Anything you say in replies may be used in evidence against you

Posted on 2 March 2016

Anything you say in replies may be used in evidence against you

Providing replies to standard property enquiries can be a laborious and tedious task for all involved, whether you're the owner, managing agent or legal adviser. However, the recent case of Greenridge Luton One Ltd v Kempton Investments Ltd serves as an important reminder about the need to ensure replies are accurate at the time they are given and remain accurate throughout the duration of a transaction.

The case involved the sale of three properties which were mainly let to just one tenant. The replies to standard market enquiries were prepared well in advance of the transaction when the properties were still being marketed. At that time the tenant had engaged service charge consultants who had queried a number of service charge matters in correspondence with the landlord's managing agents. The replies prepared at that time referred to this correspondence in very simple terms stating only that queries had recently been raised and these concerned mainly historical issues. The replies to the enquiries went on to state that there we no disputes outstanding or likely and that there were no service charge arrears.
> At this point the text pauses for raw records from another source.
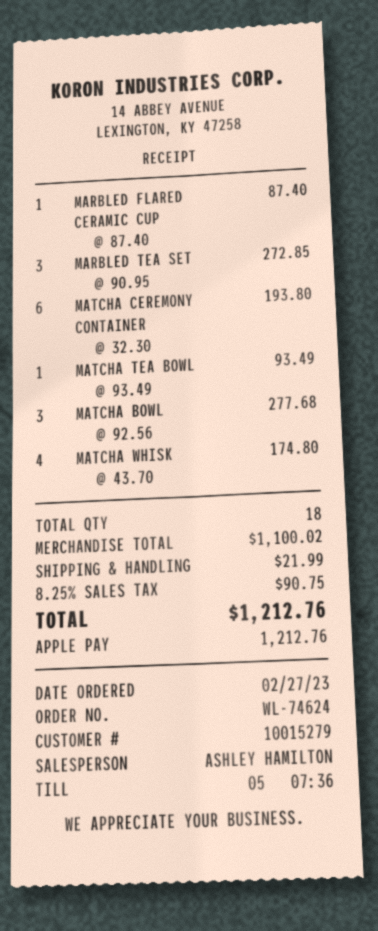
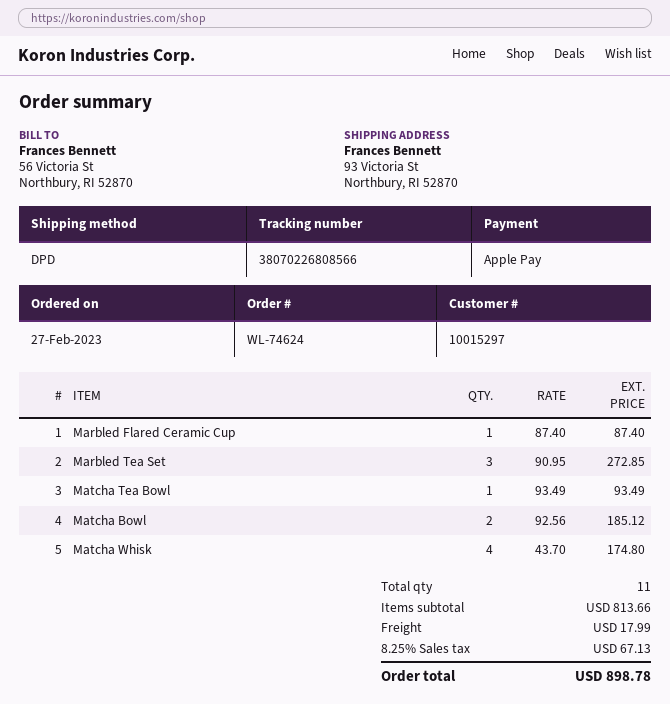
customer number: 10015279 -> 10015297
MATCHA CEREMONY CONTAINER: 6 x 32.30 = 193.80 -> none
MATCHA BOWL: 3 x 92.56 = 277.68 -> 2 x 92.56 = 185.12
total quantity: 18 -> 11
subtotal: 1100.02 -> 813.66
shipping: 21.99 -> 17.99
tax: 8.25% = 90.75 -> 8.25% = 67.13
total: 1212.76 -> 898.78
Almost six months later, a buyer was found and the pre-prepared replies to enquiries were issued. However, in the interim, the service charge correspondence had evolved into a dispute and the tenant had withheld part of its service charge payments for the last two quarters. The replies had not been updated to take account of this significant development and despite the buyers asking for further details in respect of the limited reply given, nothing further was forthcoming from the seller. Contracts were subsequently exchanged and it was only when the buyer sought to obtain finance for the transaction before completion that the extent of the dispute and the arrears came to light. The bank's valuer saw this as a material matter and in the absence of funding the buyer could not complete and sought to rescind the contract on the basis of the seller's inaccurate replies. In response, the seller served a notice to complete upon the buyer and then forfeited the buyer's deposit of £812,500.

The buyer sued claiming there had been a material misrepresentation by way of non-disclosure upon which the buyer had placed reliance and consequently suffered loss. The buyer sought recovery of its deposit together with damages relating to its wasted legal and other professional costs. The court established that there had been a misrepresentation within the replies to enquiries upon which the buyer had placed reliance. The seller could not honestly have believed the replies were accurate or was so reckless that fraudulent misrepresentation had occurred. The court ordered the return of the £812,500 deposit and the payment of damages of almost £400,000.

This case highlights the need for an owner and its professional advisors to thoroughly verify replies to enquiries before they are issued. The open sharing of information between those parties should also be encouraged so everyone involved with the transaction is aware of all material matters. Care should be taken to ensure replies are truthful and significant issues are not downplayed. It should be noted that the standard property enquiries require the owner to notify the buyer on becoming aware of anything which may cause any reply that it has given... to be incorrect and a buyer will usually ask for replies to be reconfirmed in its pre-completion requisitions. Therefore, until a transaction is concluded, the owner and its advisers are under an ongoing obligation to ensure that the replies are accurate and remain accurate.